Copy each entry as written.

| Exercise materials |
◇ ◇ ◇ ◇ ◇

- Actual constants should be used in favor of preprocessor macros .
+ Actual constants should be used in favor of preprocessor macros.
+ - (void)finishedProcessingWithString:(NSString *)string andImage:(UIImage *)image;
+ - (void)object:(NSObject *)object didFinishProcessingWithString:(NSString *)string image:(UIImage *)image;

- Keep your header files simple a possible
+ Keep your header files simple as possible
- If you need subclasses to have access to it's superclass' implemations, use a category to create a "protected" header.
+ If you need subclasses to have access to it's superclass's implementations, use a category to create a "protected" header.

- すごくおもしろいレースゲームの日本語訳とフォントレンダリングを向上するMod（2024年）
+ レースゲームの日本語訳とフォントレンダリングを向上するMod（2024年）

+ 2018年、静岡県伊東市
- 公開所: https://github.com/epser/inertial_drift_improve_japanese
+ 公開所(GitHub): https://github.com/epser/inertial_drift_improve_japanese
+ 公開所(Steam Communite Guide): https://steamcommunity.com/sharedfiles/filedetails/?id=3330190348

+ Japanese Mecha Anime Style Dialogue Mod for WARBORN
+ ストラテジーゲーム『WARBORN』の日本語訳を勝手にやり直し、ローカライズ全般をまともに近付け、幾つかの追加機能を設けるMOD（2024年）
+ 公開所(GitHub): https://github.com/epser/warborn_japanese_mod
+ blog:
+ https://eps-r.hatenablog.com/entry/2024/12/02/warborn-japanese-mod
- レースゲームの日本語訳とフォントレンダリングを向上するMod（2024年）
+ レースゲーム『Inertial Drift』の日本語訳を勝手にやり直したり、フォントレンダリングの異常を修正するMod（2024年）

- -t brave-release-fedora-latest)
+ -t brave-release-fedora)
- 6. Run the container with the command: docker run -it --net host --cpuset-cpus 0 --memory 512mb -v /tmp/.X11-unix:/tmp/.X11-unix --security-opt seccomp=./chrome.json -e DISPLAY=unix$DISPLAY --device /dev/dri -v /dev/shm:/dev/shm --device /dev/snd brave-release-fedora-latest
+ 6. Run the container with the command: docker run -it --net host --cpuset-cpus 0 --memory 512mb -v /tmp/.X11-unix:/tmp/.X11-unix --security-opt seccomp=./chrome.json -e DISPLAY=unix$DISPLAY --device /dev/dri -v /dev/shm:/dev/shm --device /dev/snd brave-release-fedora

◇ ◇ ◇ ◇ ◇

| Written solution |
- Actual constants should be used in favor of preprocessor macros .
+ Actual constants should be used in favor of preprocessor macros.
+ - (void)finishedProcessingWithString:(NSString *)string andImage:(UIImage *)image;
+ - (void)object:(NSObject *)object didFinishProcessingWithString:(NSString *)string image:(UIImage *)image;

- Keep your header files simple a possible
+ Keep your header files simple as possible
- If you need subclasses to have access to it's superclass' implemations, use a category to create a "protected" header.
+ If you need subclasses to have access to it's superclass's implementations, use a category to create a "protected" header.

- すごくおもしろいレースゲームの日本語訳とフォントレンダリングを向上するMod（2024年）
+ レースゲームの日本語訳とフォントレンダリングを向上するMod（2024年）

+ 2018年、静岡県伊東市
- 公開所: https://github.com/epser/inertial_drift_improve_japanese
+ 公開所(GitHub): https://github.com/epser/inertial_drift_improve_japanese
+ 公開所(Steam Communite Guide): https://steamcommunity.com/sharedfiles/filedetails/?id=3330190348

+ Japanese Mecha Anime Style Dialogue Mod for WARBORN
+ ストラテジーゲーム『WARBORN』の日本語訳を勝手にやり直し、ローカライズ全般をまともに近付け、幾つかの追加機能を設けるMOD（2024年）
+ 公開所(GitHub): https://github.com/epser/warborn_japanese_mod
+ blog:
+ https://eps-r.hatenablog.com/entry/2024/12/02/warborn-japanese-mod
- レースゲームの日本語訳とフォントレンダリングを向上するMod（2024年）
+ レースゲーム『Inertial Drift』の日本語訳を勝手にやり直したり、フォントレンダリングの異常を修正するMod（2024年）

- -t brave-release-fedora-latest)
+ -t brave-release-fedora)
- 6. Run the container with the command: docker run -it --net host --cpuset-cpus 0 --memory 512mb -v /tmp/.X11-unix:/tmp/.X11-unix --security-opt seccomp=./chrome.json -e DISPLAY=unix$DISPLAY --device /dev/dri -v /dev/shm:/dev/shm --device /dev/snd brave-release-fedora-latest
+ 6. Run the container with the command: docker run -it --net host --cpuset-cpus 0 --memory 512mb -v /tmp/.X11-unix:/tmp/.X11-unix --security-opt seccomp=./chrome.json -e DISPLAY=unix$DISPLAY --device /dev/dri -v /dev/shm:/dev/shm --device /dev/snd brave-release-fedora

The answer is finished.